Sidebar detail popovers smoke or explicit defer
UX steward
ship
#2778 (3cb49233e) added row-level hover metadata and wrapping detail popovers for truncated Work/Tasks/Agents rows; #2806 (19f5c7aa6) preserved current sub-agent progress in the sidebar hover text. Focused coverage includes sidebar_hover_rows_mark_source_text_diff_as_truncated and subagent_hover_text_preserves_full_agent_id_and_progress.
Plan review/handoff artifact smoke
Plan steward
ship
#2770 (7ac8063b6) added rich PlanArtifact sections through the transcript/Plan prompt path; focused coverage includes plan_update_cell_renders_rich_artifact_metadata and plan_prompt_renders_rich_plan_artifact_sections.
VS Code Agent View branch/workspace visibility smoke
GUI steward
ship
#2825 (1bacaf763) added workspace / branch metadata to /v1/threads/summary; #2832 (50b773f1d) added read-only auto-refresh so branch/workspace changes can appear without manual refresh. The current stewardship slice extends the same read-only metadata with current Git head and dirty worktree state for editor/agent-lane visibility.
v0.9.0 Feature Gates
Gate
Owner
Ship/defer decision
Evidence
WhaleFlow typed IR, mock executor, replay, TeacherReview, StudentReplay, and cutline docs are tested
WhaleFlow steward
ship
#2821/#2824/#2831/#2833/#2839/#2840/#2841 plus focused local cargo test -p codewhale-whaleflow --locked; #2670 closed after cargo test -p codewhale-whaleflow starlark --locked passed 7/7 on current stewardship head. The rlm_cache_change.star dogfood workflow now has recorded mock-trace replay coverage, including a missing-record divergence check.

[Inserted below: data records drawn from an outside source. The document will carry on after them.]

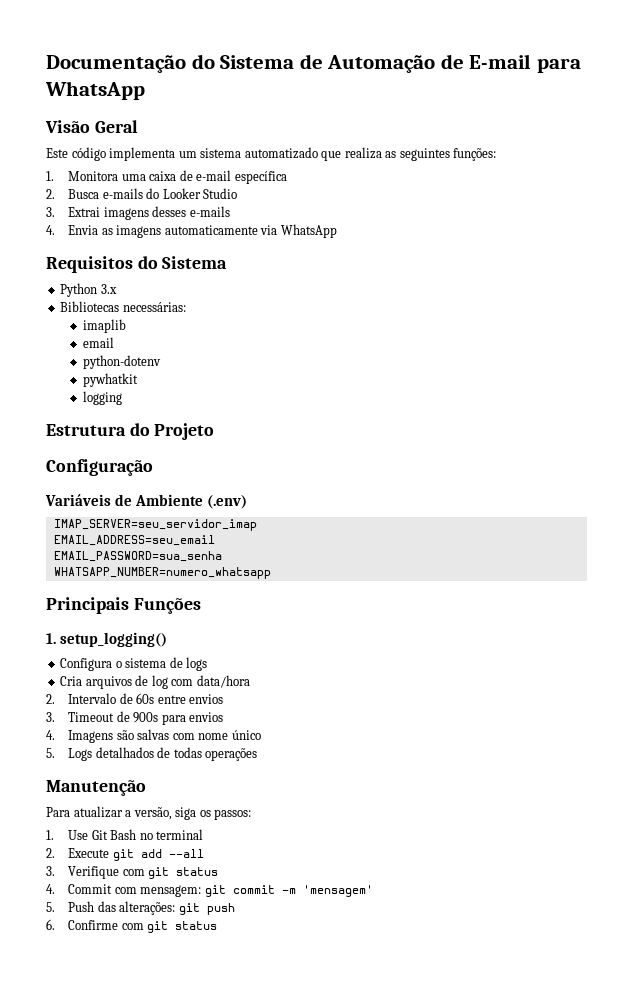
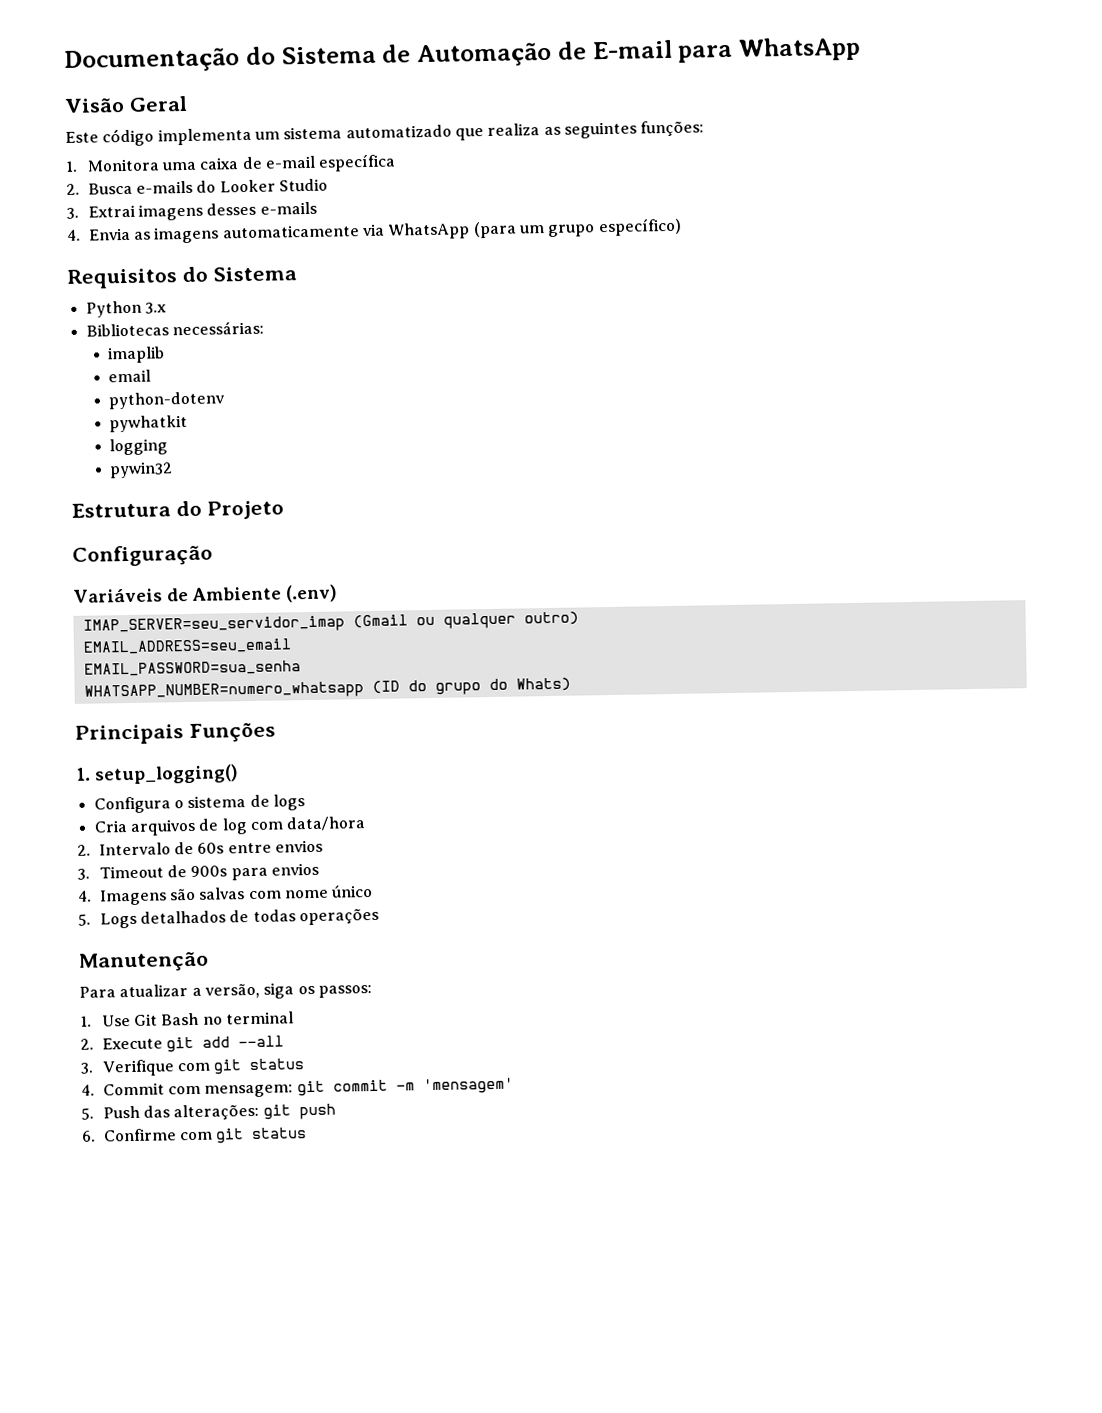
- 4. Envia as imagens automaticamente via WhatsApp
+ 4. Envia as imagens automaticamente via WhatsApp (para um grupo específico)
+ pywin32
- IMAP_SERVER=seu_servidor_imap
+ IMAP_SERVER=seu_servidor_imap (Gmail ou qualquer outro)
- WHATSAPP_NUMBER=numero_whatsapp
+ WHATSAPP_NUMBER=numero_whatsapp (ID do grupo do Whats)

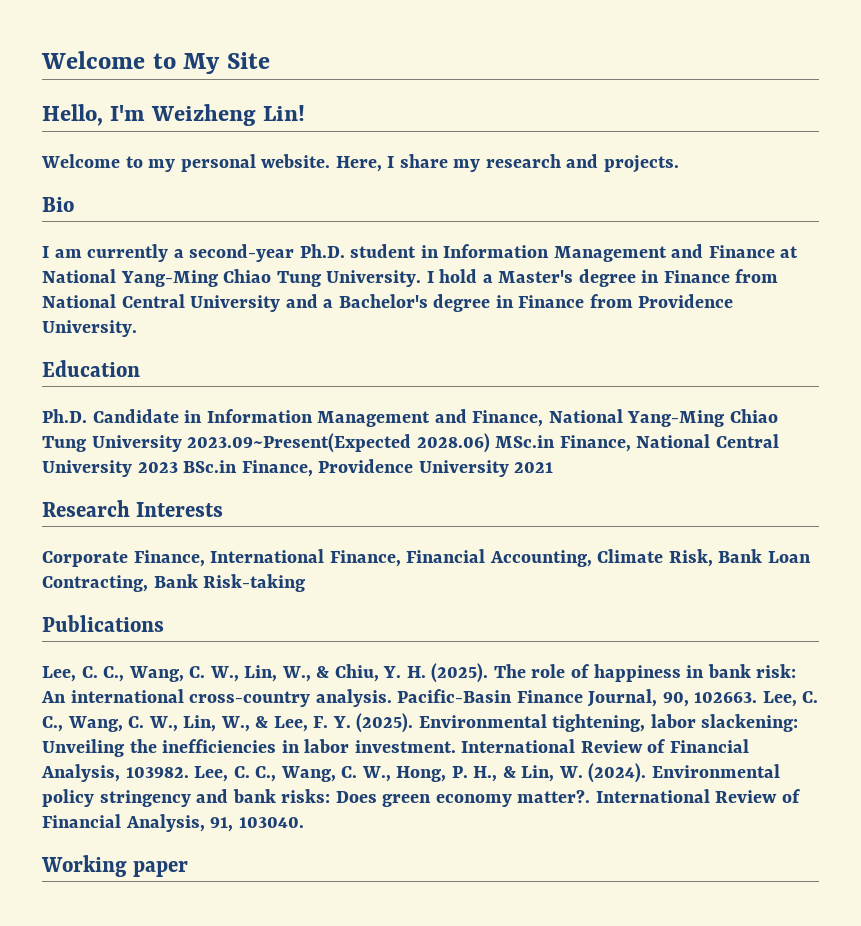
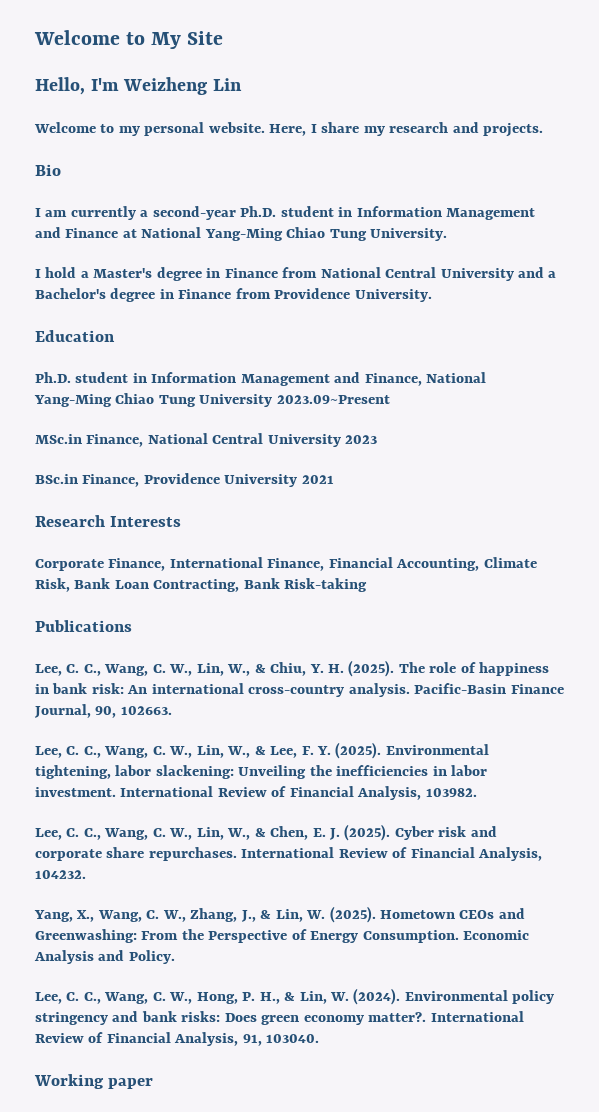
- Hello, I'm Weizheng Lin!
+ Hello, I'm Weizheng Lin
- I am currently a second-year Ph.D. student in Information Management and Finance at National Yang-Ming Chiao Tung University. I hold a Master's degree in Finance from National Central University and a Bachelor's degree in Finance from Providence University.
+ I am currently a second-year Ph.D. student in Information Management and Finance at National Yang-Ming Chiao Tung University.
+ I hold a Master's degree in Finance from National Central University and a Bachelor's degree in Finance from Providence University.
- Ph.D. Candidate in Information Management and Finance, National Yang-Ming Chiao Tung University 2023.09~Present(Expected 2028.06) MSc.in Finance, National Central University 2023 BSc.in Finance, Providence University 2021
+ Ph.D. student in Information Management and Finance, National Yang-Ming Chiao Tung University 2023.09~Present
+ MSc.in Finance, National Central University 2023
+ BSc.in Finance, Providence University 2021
- Pacific-Basin Finance Journal, 90, 102663. Lee, C. C., Wang, C. W., Lin, W., & Lee, F. Y. (2025).
+ Pacific-Basin Finance Journal, 90, 102663.
+ Lee, C. C., Wang, C. W., Lin, W., & Lee, F. Y. (2025).
- International Review of Financial Analysis, 103982. Lee, C. C., Wang, C. W., Hong, P. H., & Lin, W. (2024).
+ International Review of Financial Analysis, 103982.
+ Lee, C. C., Wang, C. W., Lin, W., & Chen, E. J. (2025). Cyber risk and corporate share repurchases. International Review of Financial Analysis, 104232.
+ Yang, X., Wang, C. W., Zhang, J., & Lin, W. (2025). Hometown CEOs and Greenwashing: From the Perspective of Energy Consumption. Economic Analysis and Policy.
+ Lee, C. C., Wang, C. W., Hong, P. H., & Lin, W. (2024).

Live workflow_run, worktree application, provider calls, and TraceStore writes are deferred until cancellation/replay/atomicity semantics pass
WhaleFlow steward
defer
#2669 and #2679 remain open for live runtime execution, provider calls, TraceStore writes, Arcee/student replay, and CLI/TUI workflow mode; current v0.9 branch ships mock executor/replay foundations only.
Model Lab / Hugging Face MVP is included or deferred with release-note wording
model-lab steward
ship provider/MCP docs foundation / defer native Model Lab MVP
v0.9 ships the Hugging Face chat-provider route, provider docs, and /hf concept/MCP status helpers only. Native Hub search, model passports, Spaces/Jobs workflows, and Model Lab eval/export surfaces remain deferred to #2705/#2707/#2710/#2712/#2727.
HarnessProfile runtime MVP is deferred; schema/resolver foundation ships with release-note wording
harness steward
ship foundation / defer runtime
#2844 (efbcc681a) documents the cutline; HarnessPosture / HarnessProfile config schema and strict validation are present; a pure resolver matches provider/model routes without changing runtime behavior; seed-profile runtime selection, telemetry, and status display remain follow-up work.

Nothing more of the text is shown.